But no luck this time. Some kind of German history site. In German, I might add. I could read some of it. Maybe I’ve understated my German language skills a tad. The article concerned Karl der Grosse. People in the English speaking world know him as Charlemagne. I met the guy once. Sparky worked for him.
Charlemagne reached mythical status in modern Germany and the locals take great pride that his bones are in Aachen. Chucky was a decent sort…unless you made him mad. Hack off most guys and you need to watch your back. Piss of Charlemagne? Watch your country. The man owned just about everything in the European world. That was in the last quarter of the first millennium.
Nice guy, as I said, but ruthless when it came to expansion and humorless about religion. His way or death. Case in point: Chuck had the better part of 5,000 people executed over in Verden, a nearby town on the Aller River. I happened to know about all this first-hand. And this is the kind of guy modern Germans love to associate themselves with. I almost clicked the web browser shut.
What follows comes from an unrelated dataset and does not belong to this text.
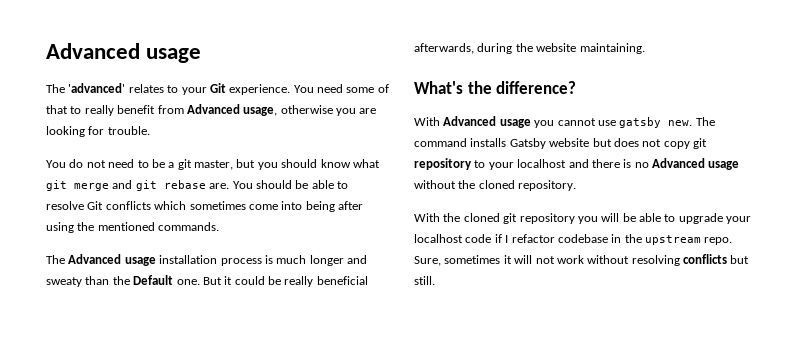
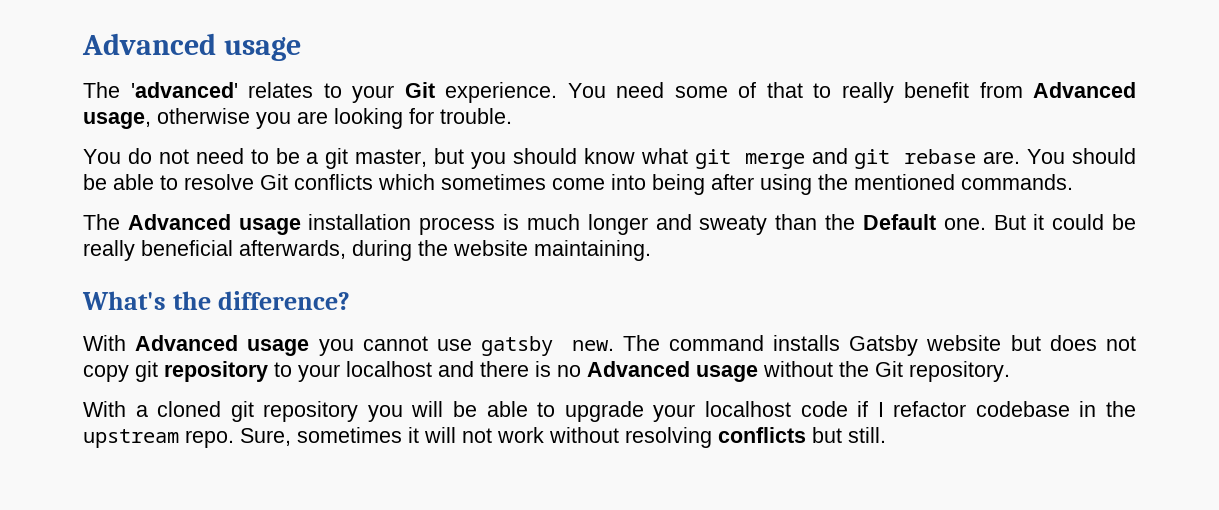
[478,180,515,189] cloned -> [875,361,903,377] Git
[443,213,461,222] the -> [135,405,148,417] a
But since it wasn’t my time of the month and with my bathroom stock of tampons still at 100%, I decided it best to give the page a closer look. Perhaps I’d missed an advertisement for a new kind of doggie device. Thing is, Karl can’t touch the cute pieces of junk anyway. He circles them with exuberant—but silent—barks, thinks he picks them up in his mouth—his smiling teeth go right through the toy—and shakes his empty mouth like he’s giving the toy a good workout. Then he craps the floor.
With all that in mind I scrubbed the history page for the slightest indication of anything out of the ordinary. No go. If so much as a doggie vibrator showed up I’d have ordered it. I ended up taking in some more about Charlemagne and compared the text to my experience with the guy back in the days when I was still a young 800 years old—give or take a few decades.
As things tend to go with unplanned surfing, one link leads to another. Charlemagne took me to several websites through links embedded in the text. I read about him, his wars, his wife, his kids, his father and mother. How could they have so much information on a guy that died more than a thousand years ago? Probably more than a few vampires made livings as history teachers.
I left the page up on the screen. As I said, Sparky worked for the man. Might be interesting to get his take on accuracy. I tried to remember the times I came across Sparky during the Charlemagne era.
Only once. In Verden.
The town I already mentioned…the one along the Aller River. Where the nearly 5,000 Saxons were executed for the sin of disagreeing with Chuck. Sparky rode in with Charlemagne’s boys. Do I have to say who it was that executed me? At least he made it quick. And boy did he think it was funny.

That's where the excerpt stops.